At each plot we measured temperature and humidity 5 cm above soil surface, and vegetation height. In addition, we estimated the light conditions at each plot by taking a photograph upwards, with a camera held approximately 50 cm above the plot. All photos were analysed using the GNU image manipulation program GIMP, version 2.8.4 (http://www.gimp.org/) to calculate the proportion of pixels not being covered by tree canopies or other shading items. With this sampling design we were able to analyse temporal changes in tick abundances from June to October for all the three-life stages.
For all study sites we used geographical information systems (GIS) to calculate the proportion of different land cover types in concentric subsequent annuli of 100-m increments, within circles with a total radius of 1000 m. Land cover types were measured using a Swedish property map (Lantmäteriet, 2014). We calculated the areas of the land cover types: open land, cultivated fields, coniferous forest, deciduous forest and open water.
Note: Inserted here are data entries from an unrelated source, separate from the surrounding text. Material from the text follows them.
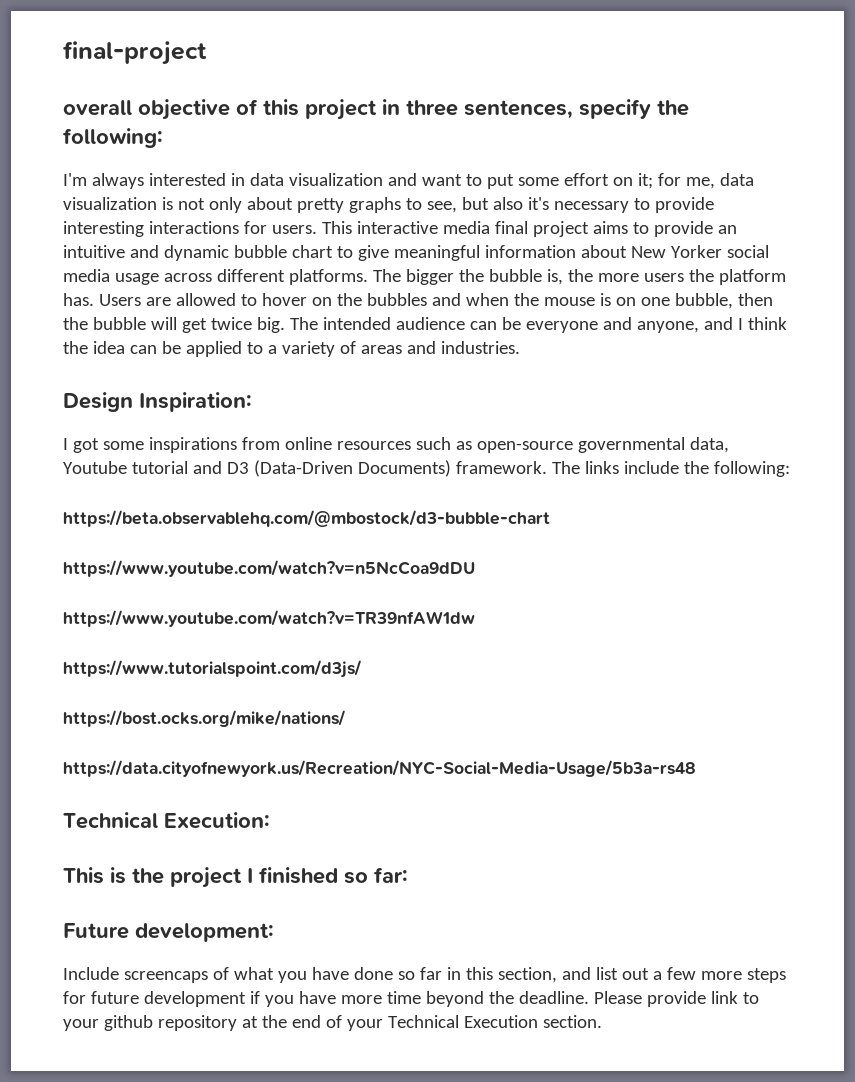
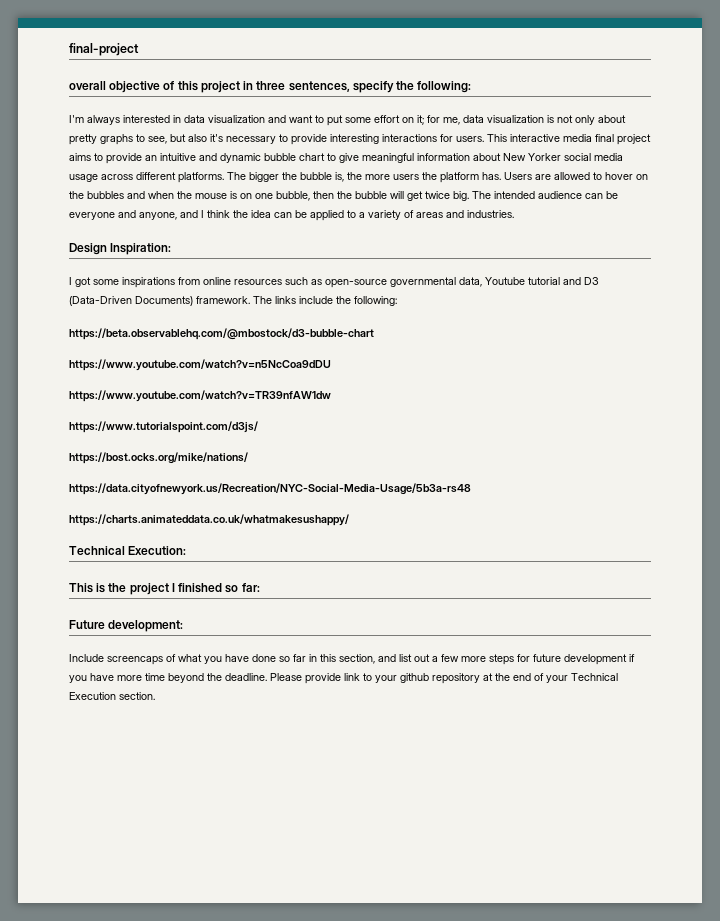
+ https://charts.animateddata.co.uk/whatmakesushappy/

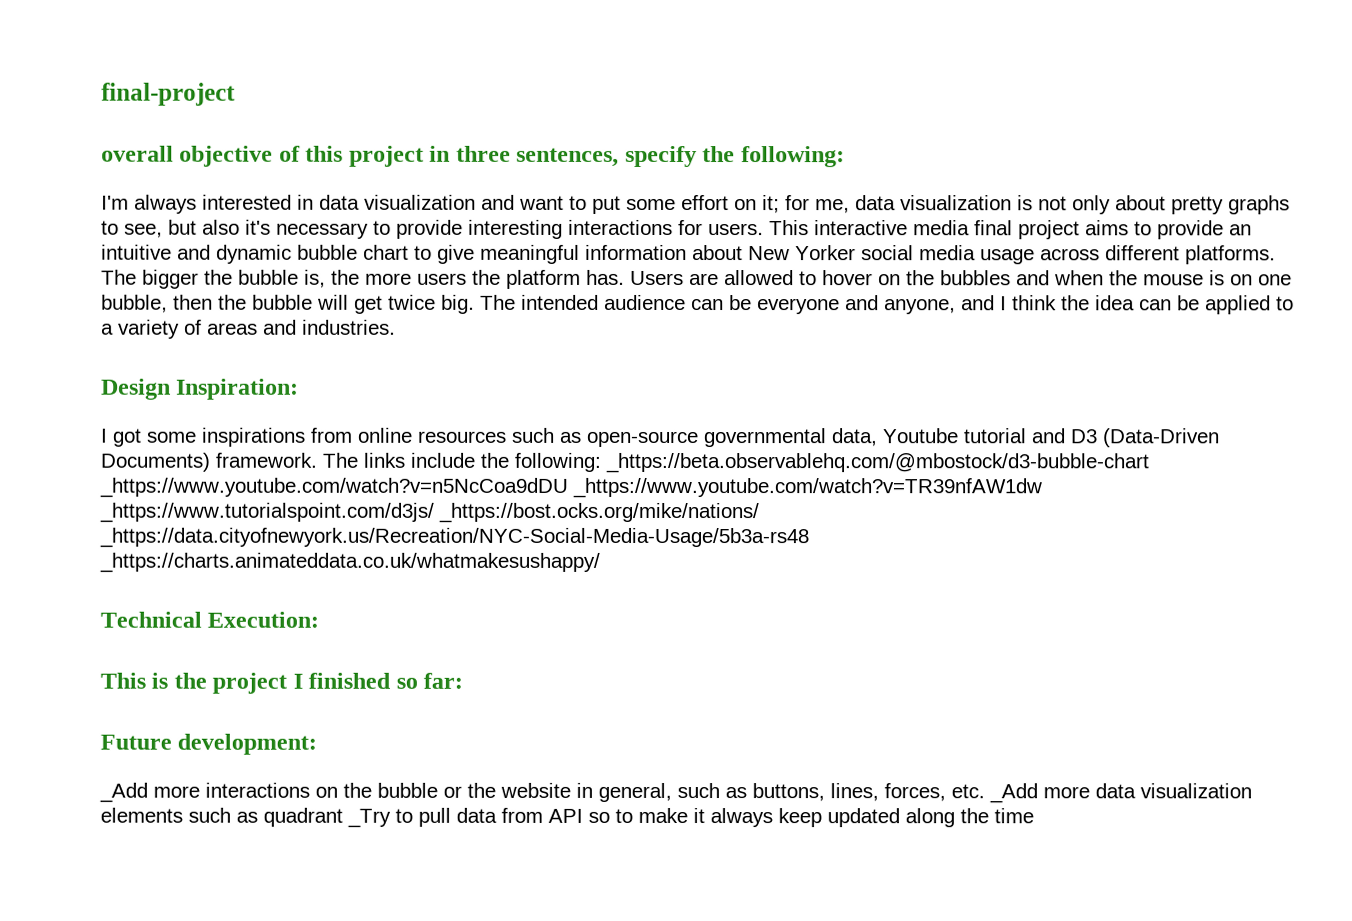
- The links include the following:
- https://beta.observablehq.com/@mbostock/d3-bubble-chart
- https://www.youtube.com/watch?v=n5NcCoa9dDU
- https://www.youtube.com/watch?v=TR39nfAW1dw
- https://www.tutorialspoint.com/d3js/
- https://bost.ocks.org/mike/nations/
- https://data.cityofnewyork.us/Recreation/NYC-Social-Media-Usage/5b3a-rs48
- https://charts.animateddata.co.uk/whatmakesushappy/
+ The links include the following: _https://beta.observablehq.com/@mbostock/d3-bubble-chart _https://www.youtube.com/watch?v=n5NcCoa9dDU _https://www.youtube.com/watch?v=TR39nfAW1dw _https://www.tutorialspoint.com/d3js/ _https://bost.ocks.org/mike/nations/ _https://data.cityofnewyork.us/Recreation/NYC-Social-Media-Usage/5b3a-rs48 _https://charts.animateddata.co.uk/whatmakesushappy/
- Include screencaps of what you have done so far in this section, and list out a few more steps for future development if you have more time beyond the deadline. Please provide link to your github repository at the end of your Technical Execution section.
+ _Add more interactions on the bubble or the website in general, such as buttons, lines, forces, etc. _Add more data visualization elements such as quadrant _Try to pull data from API so to make it always keep updated along the time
We estimated the total area in each annulus and calculated proportions for different land cover types for concentric circles with increasing radii from 100 to 1000 m with an increment of 100 m for each circle.
We first analysed each life cycle stage separately using linear mixed models with log transformed tick abundance as response variable and time, humidity, temperature, vegetation height and light condition as fixed factors, site as random factor and Gaussian error distribution. Cooccurrence of larvae, nymphs and adult females was analysed as presence/absence per plot using a mixed linear model with the same explanatory variables as above, but with binomial error distribution and logit link. For all models we used the lme4 package (Bates et al., 2013) and R 3.1 (R Core Team, 2013). We started each analysis with a full model including all variables. Using a backward selection procedure with the help of the Akaike information criterion and P values, we selected the most parsimonious and informative models.
Each final model was used as a parent model for testing landscape effects. Once again we used log abundance for all tick lifecycle stages with presence/absence data for co-occurrence as response variables. We tested the main effects from the final models described above and included the proportional coverage of all land cover types with mixed models using the lme4 package. We made one model for each circle size, from 100 to 1000 m radii with increments of 100 m. We started with full models with all land cover types and then used backward selection as described above to find the most informative models. All tests were repeated for all circle sizes.
Tick activity patterns
A total of 897 I. ricinus including 465 larvae, 382 nymphs, 29 males and 22 females were collected using the mop-blanket technique. Depending on site, the mean tick abundance ranged from 0.1 ticks per m2 at site D to 0.9 ticks per m2 at site E. Temporal fluctuations in tick activity were observed at each sampling site. For larvae and nymphs, peak questing activity was observed in June, whereas adults were mainly active in July (Figure 2). Even though we collected more larvae than nymphs, the mean abundance per month was the highest for nymphs. The reason for this was the clumpy larval distribution with a few plots having extremely high density of larvae and many plots with only a few larvae. Co-occurrence of larvae, nymphs and adult females was the highest in June.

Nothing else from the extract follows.